Conclusion: The basis was the tax conceded in the returns or accounts, not the assessed or revised tax. This issue was decided in favour of the assessee and against the Revenue.
Issue (iii): Whether purchase tax under Section 5A of the Kerala General Sales Tax Act, 1963 was includable in the tax conceded for the relevant preceding years.
Analysis: The expression "highest tax payable" was wide enough to take in purchase tax, and the statute itself did not create an exclusion for purchase tax under the KGST regime. At the same time, the departmental circular issued for the VAT period specifically excluded purchase tax under Section 6(2) of the Kerala Value Added Tax Act, 2003, and that instruction was binding on the Department. The result was a distinction between the KGST period and the VAT period for purposes of inclusion.
Conclusion: Purchase tax was includable for the KGST period but not includable for the VAT period. This issue was decided partly in favour of the assessee and partly in favour of the Revenue.
Issue (iv): Whether additional sales tax under Section 5D of the Kerala General Sales Tax Act, 1963 was includable in the same computation.
Analysis: The treatment of additional sales tax followed the same principle as purchase tax, but with an important qualification based on the legal character of the tax actually paid.

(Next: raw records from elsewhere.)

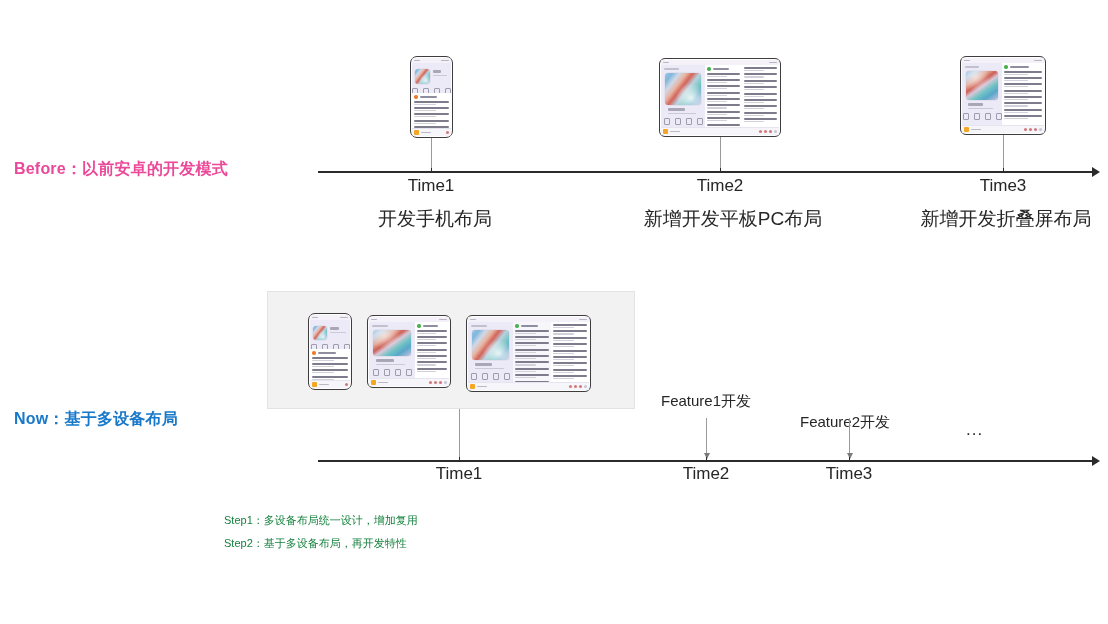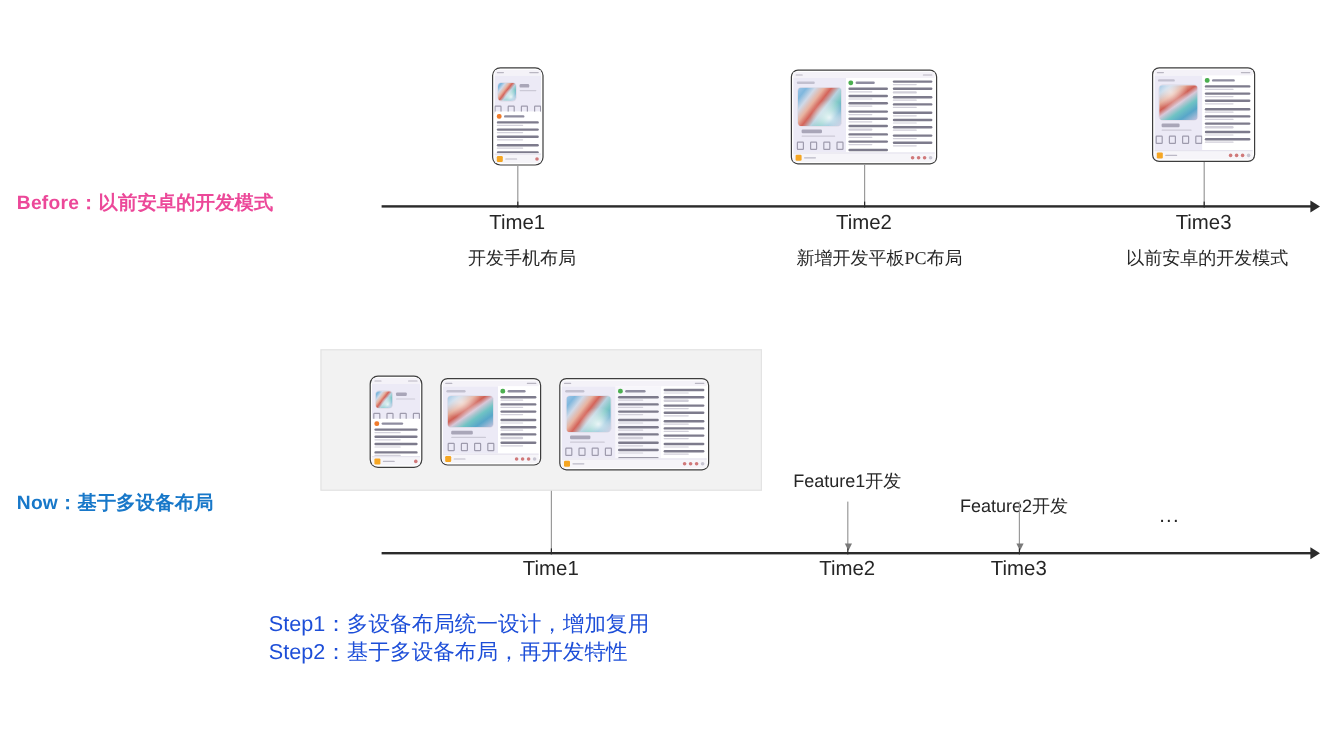"开发手机布局" .time-sub { font-family: Liberation Serif, serif -> none; font-size: 15px -> 19px }
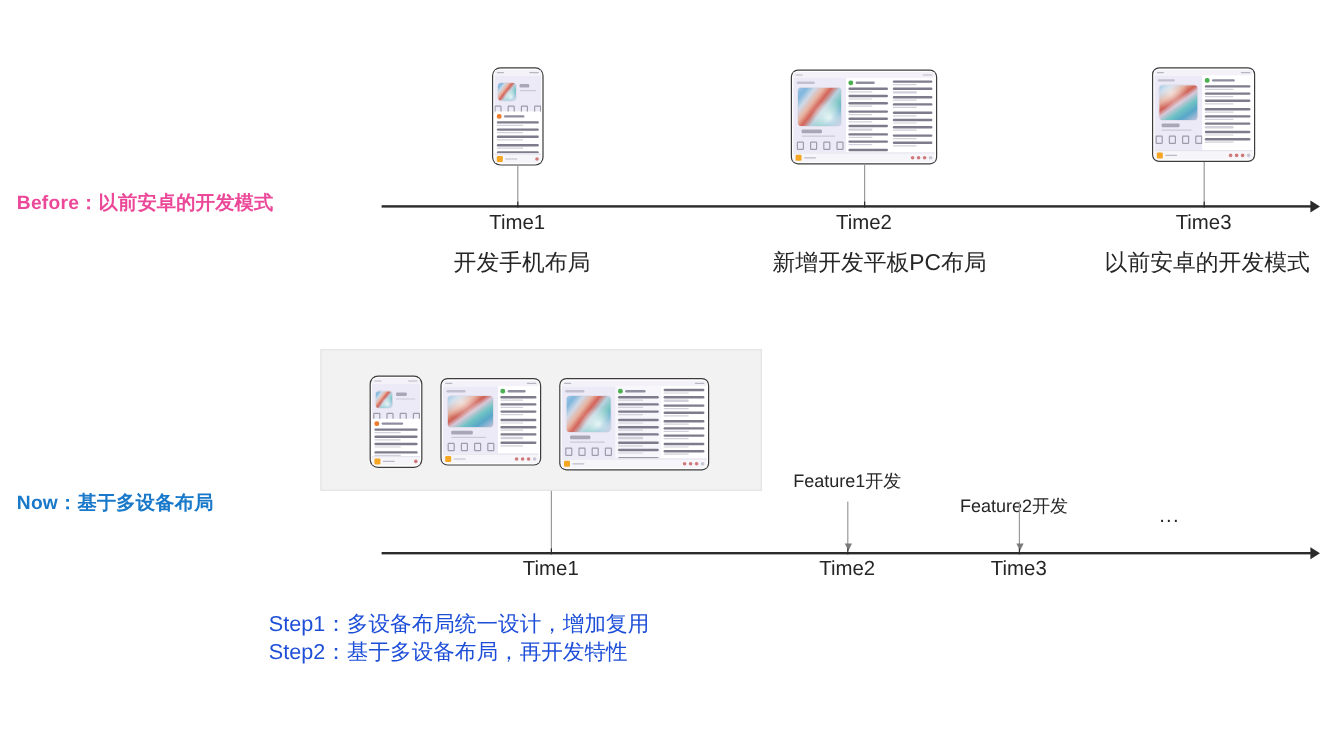"以前安卓的开发模式" div.time-sub { text: 以前安卓的开发模式 -> 新增开发折叠屏布局 }
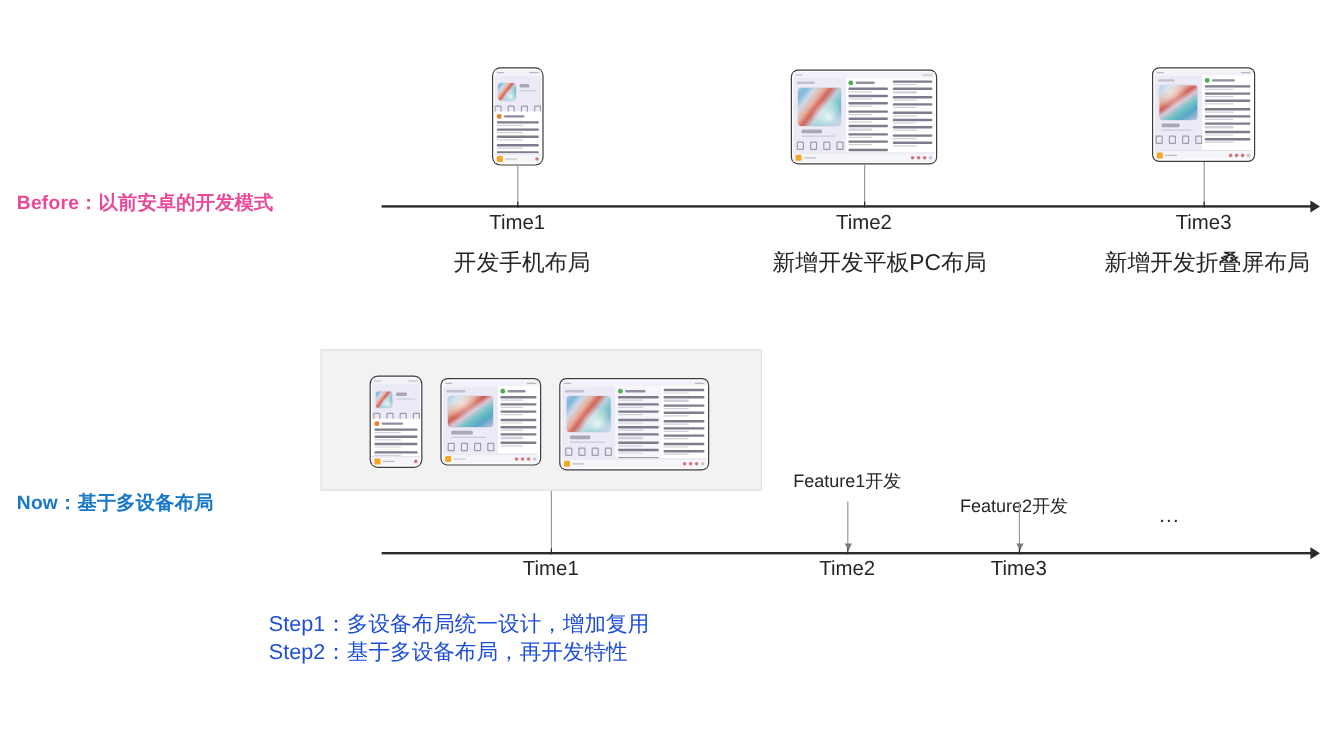"Step1：多设备布局统一设计，增加复用" .steps { color: #1d4ed8 -> #15803d; font-size: 18px -> 11px }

Where the dealer had been assessed under Sections 5 and 5A and had paid additional sales tax, that levy could be taken into account. However, where tax had been paid on a compounded basis, additional sales tax under Section 5D could not be brought into the compounding base merely because it had once been levied or collected under the then-prevailing position.
Conclusion: Additional sales tax was includable only where the dealer had paid tax under Sections 5 and 5A in the KGST regime. This issue was decided partly in favour of the assessee and partly in favour of the Revenue.
Final Conclusion: The assessment had to be redone on a branch-wise basis using the tax conceded in the returns or accounts as the benchmark, with purchase tax and additional sales tax included only to the extent permitted by the judgment's distinctions between the KGST and VAT periods.
Ratio Decidendi: Where a compounding provision expressly uses "tax conceded in the return or accounts" and treats branches as independent units, the computation must follow that language strictly, and departmental circulars validly clarifying the scheme bind the assessing authority.